With the foregoing kept in the Backdrop/ for a sharp focus:
All the relevant sections grouped in CHAPTER X, in general, and sections 92 to 92F, in particular, cannot rightly be regarded to make it explicit that those would apply to every single international transaction regardless of whether the assessee in a given case can be rightly faulted to have resorted to any abuse of transfer pricing provisions with the motive of avoidance of tax as envisaged.
Now, turning to the Order of the itat , the (‘three member’) Special Bench in the instant case, it is observed that, the reasoning followed and the logic adopted are , – no guess that is by accident or otherwise- materially no different from those but tally with, the itat Order in Aztec case. For that matter, if critically looked through, it is observed that, most of the observations of the itat in the instant case are reminiscent of those of the itat in Aztec case.
Be that as it may, the since admitted legal position (as borne out by the itat Order in the instant case itself)is that the itat Order (2007), -which has to be necessarily read together with the order of the Special Bench (Five Members) of itat , Bangalore, – stands overruled by the HC Judgment in Vodafone case. Premised so, the said HC Judgment, as urged / relied upon by the asseesee in the instant case, might have to be followed.
The itat in the instant case has, for its own stated reasons, however, not done so; instead, has expressed its ‘reluctance’ to do so (see para.12.1 quoted herein before).
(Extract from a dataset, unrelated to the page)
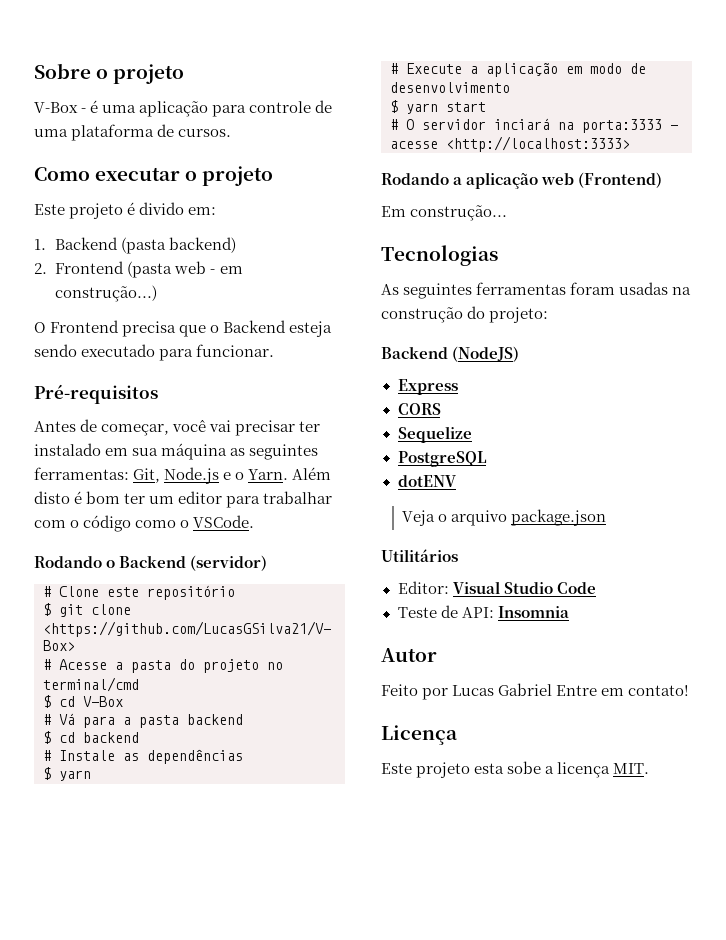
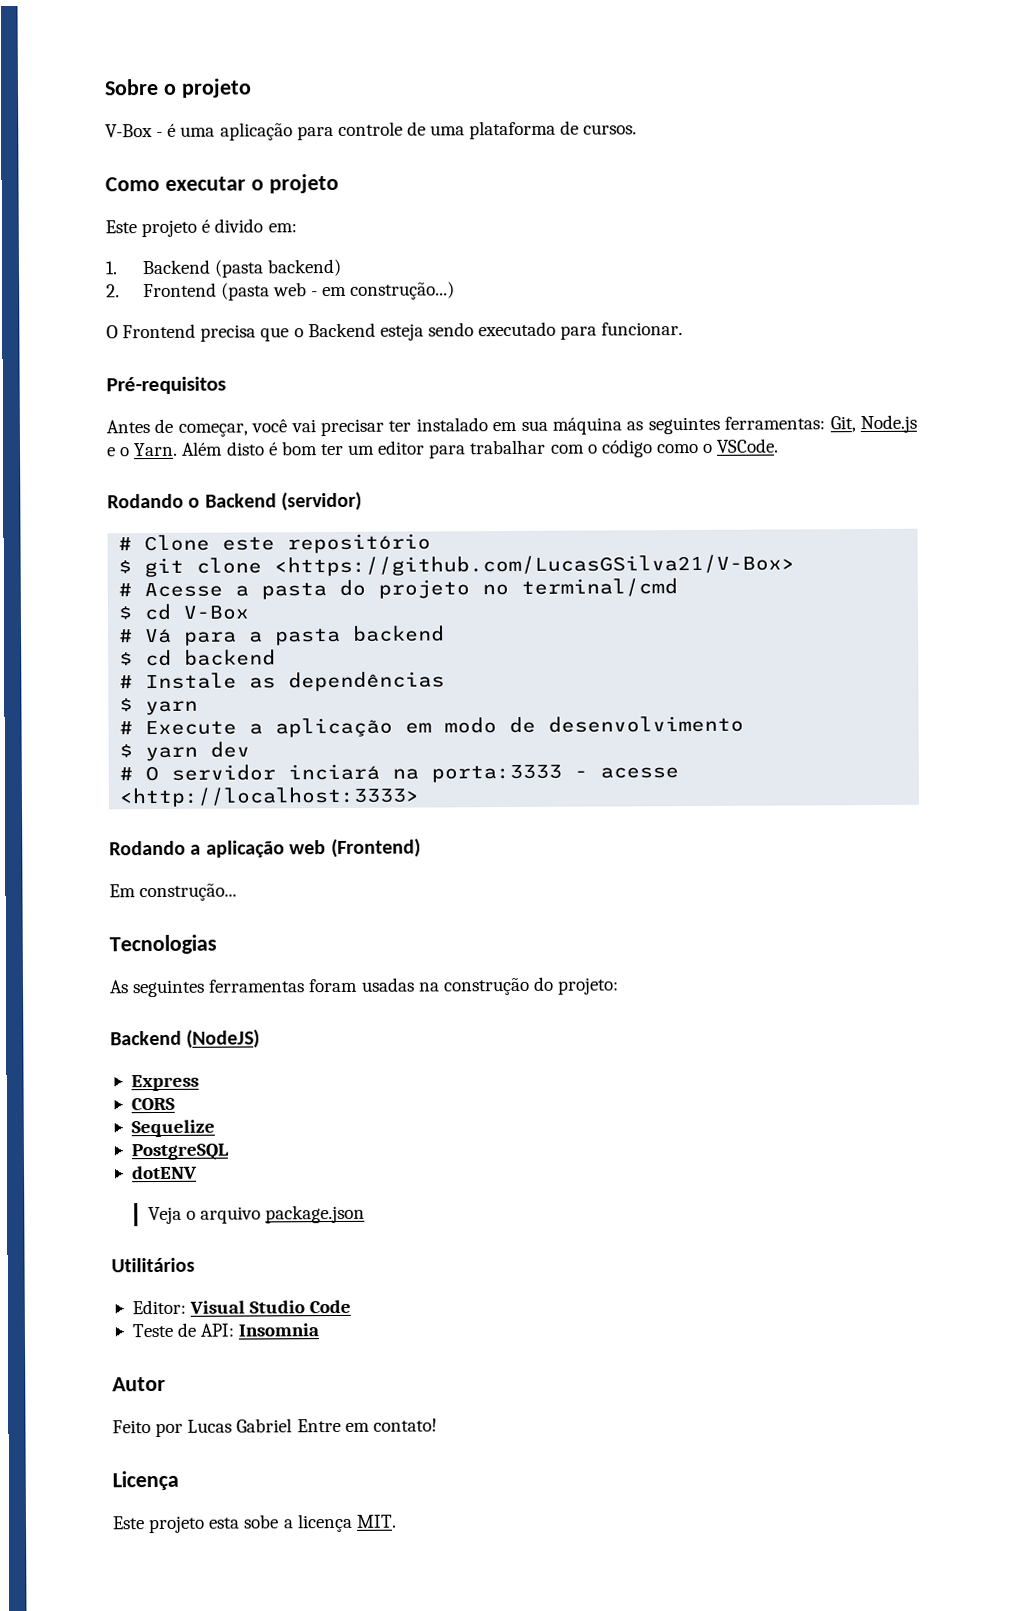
[446,102,486,112] start -> [210,741,251,758] dev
That is a different aspect which, for obvious reasons, is required to be dealt with separately.
However, in one’s firm conviction, the view taken that “the question pleaded before this bench and in case of Vodafone (supra)are different” , – for the reason that the transaction in Vodafone case was on ‘capital account’ (not on ‘revenue account’, – to say the least, does not seem to make for any sound sense or logic. Especially because such a view does not apparently reflect the correct position in law , should due regard be had to the fact that the word ‘income’ – a basic concept – has to be construed no differently but uniformly for all purposes of the IT Act, as specially defined in sec 2 (24). The point in mind is that the said definition, indisputably, takes within its fold, and the meaning given applies, to every kind of ‘income’ irrespective of it being on ‘revenue account’ or ‘capital account’. In other words, the view the itat has taken in the instant case is in direct conflict with/contradicts the above referred construction expected to be placed, with no reservation whatsoever, on the word ‘income’ as used in several contexts of CHAPTER X in general, and in sec 92 C and / or sub-section (4) or the Proviso thereto, in particular.
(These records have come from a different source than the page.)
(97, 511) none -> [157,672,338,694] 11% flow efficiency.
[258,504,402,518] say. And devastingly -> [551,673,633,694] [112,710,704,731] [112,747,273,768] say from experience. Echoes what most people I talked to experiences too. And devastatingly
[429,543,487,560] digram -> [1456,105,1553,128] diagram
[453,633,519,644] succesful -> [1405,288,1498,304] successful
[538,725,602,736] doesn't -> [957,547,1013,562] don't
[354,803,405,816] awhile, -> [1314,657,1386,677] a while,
C. Going by wisdom gathered in hindsight, one has been left wondering whether, – having regard to the admittedly muddled state of affairs as largely prevailing, so also inconsistent judicial views on all related issues- in the instant case, it would have been prudent for the itat to have considered and decided to, – instead of constituting a special three-member bench,- have all such similar cases wherever pending, consolidated, and straight away referred to the apex court for a final and conclusively binding Judgment. More so, in the light of the fact that the Order of the itat (a five-member bench) itself has already been, and stands, overruled by the HC Judgment in Vodafone case.
Disclaimer: The foregoing thoughts and viewpoints are intended to serve the purpose of a personal FEED-input, albeit for the COMMON GOOD of one and all, unlike me, having concerns/ vested interests. The principal aim is to inspire the EXPERTS in field practice to devote more thoughts on the indicated lines and have their independent but well-considered views shared with the rest (professionals and clientele alike) for the altruistic purpose in one’s mind.
TAIL Note: The TEXT of this write-up has been released for display in a compulsive hurry, but in the same spirit. Errors and omissions, found if any material, are regretted!